In part 1, our purpose was to establish that a judge must protect the innocent, and that for a judge to consign an innocent unborn baby, having committed no crime, to death, is wickedness.

When a judge renders a decision, though, he is expected to give his legal reasoning as to how he came to that decision.

What legal reasoning might a God-fearing judge use when rendering a decision to protect an innocent unborn child from death, particularly when the relevant laws seem to leave him without options?

The crux of it is: in God’s eyes, and therefore in fact, the little baby is a person (see numerous passages of Scripture).

And as our own Declaration of Independence says,

…that all men (persons) are created equal, that they are endowed by their Creator with certain unalienable Rights, that among these are Life…

And our 14th amendment guarantees equal protection under the law:

All persons born or naturalized in the United States, and subject to the jurisdiction thereof, are citizens of the United States and of the State wherein they reside.

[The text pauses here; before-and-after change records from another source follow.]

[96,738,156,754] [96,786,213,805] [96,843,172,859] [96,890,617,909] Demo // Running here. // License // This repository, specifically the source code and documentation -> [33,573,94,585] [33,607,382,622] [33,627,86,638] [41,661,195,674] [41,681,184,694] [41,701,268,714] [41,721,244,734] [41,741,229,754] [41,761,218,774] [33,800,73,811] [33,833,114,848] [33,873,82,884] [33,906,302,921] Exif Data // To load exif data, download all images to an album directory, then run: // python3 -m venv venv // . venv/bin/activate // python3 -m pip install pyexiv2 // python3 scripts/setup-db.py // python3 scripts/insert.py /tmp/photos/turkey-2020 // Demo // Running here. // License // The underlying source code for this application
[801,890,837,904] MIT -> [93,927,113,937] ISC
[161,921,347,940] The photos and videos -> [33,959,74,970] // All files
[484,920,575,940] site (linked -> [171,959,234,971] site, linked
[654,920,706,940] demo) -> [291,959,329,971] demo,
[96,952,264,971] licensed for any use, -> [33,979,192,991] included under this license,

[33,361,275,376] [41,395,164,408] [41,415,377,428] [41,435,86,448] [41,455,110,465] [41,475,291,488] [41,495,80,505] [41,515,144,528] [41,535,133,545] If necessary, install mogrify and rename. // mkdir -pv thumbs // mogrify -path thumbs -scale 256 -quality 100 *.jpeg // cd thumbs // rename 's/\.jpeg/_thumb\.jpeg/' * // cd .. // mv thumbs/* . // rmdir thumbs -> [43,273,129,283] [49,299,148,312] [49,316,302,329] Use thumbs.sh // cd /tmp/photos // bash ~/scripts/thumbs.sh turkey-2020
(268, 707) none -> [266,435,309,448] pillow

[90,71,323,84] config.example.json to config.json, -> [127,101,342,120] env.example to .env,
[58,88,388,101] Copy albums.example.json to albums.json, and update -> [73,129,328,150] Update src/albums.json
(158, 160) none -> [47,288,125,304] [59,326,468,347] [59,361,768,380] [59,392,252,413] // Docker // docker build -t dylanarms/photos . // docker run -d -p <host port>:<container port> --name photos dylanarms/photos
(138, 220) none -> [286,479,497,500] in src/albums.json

No State shall make or enforce any law which shall abridge the privileges or immunities of citizens of the United States; nor shall any State deprive any person of life, liberty, or property, without due process of law; nor deny to any person within its jurisdiction the equal protection of the laws.

The 14th amendment speaks specifically of born persons, not unborn persons; but the groundwork is there, and if I were a judge and this type of case came to me, I think the strongest case to be made comes from the unborn child’s personhood. If there is a stronger case to be made than that the little one we’re contemplating killing is a person deserving of the full protection of the law, what is it?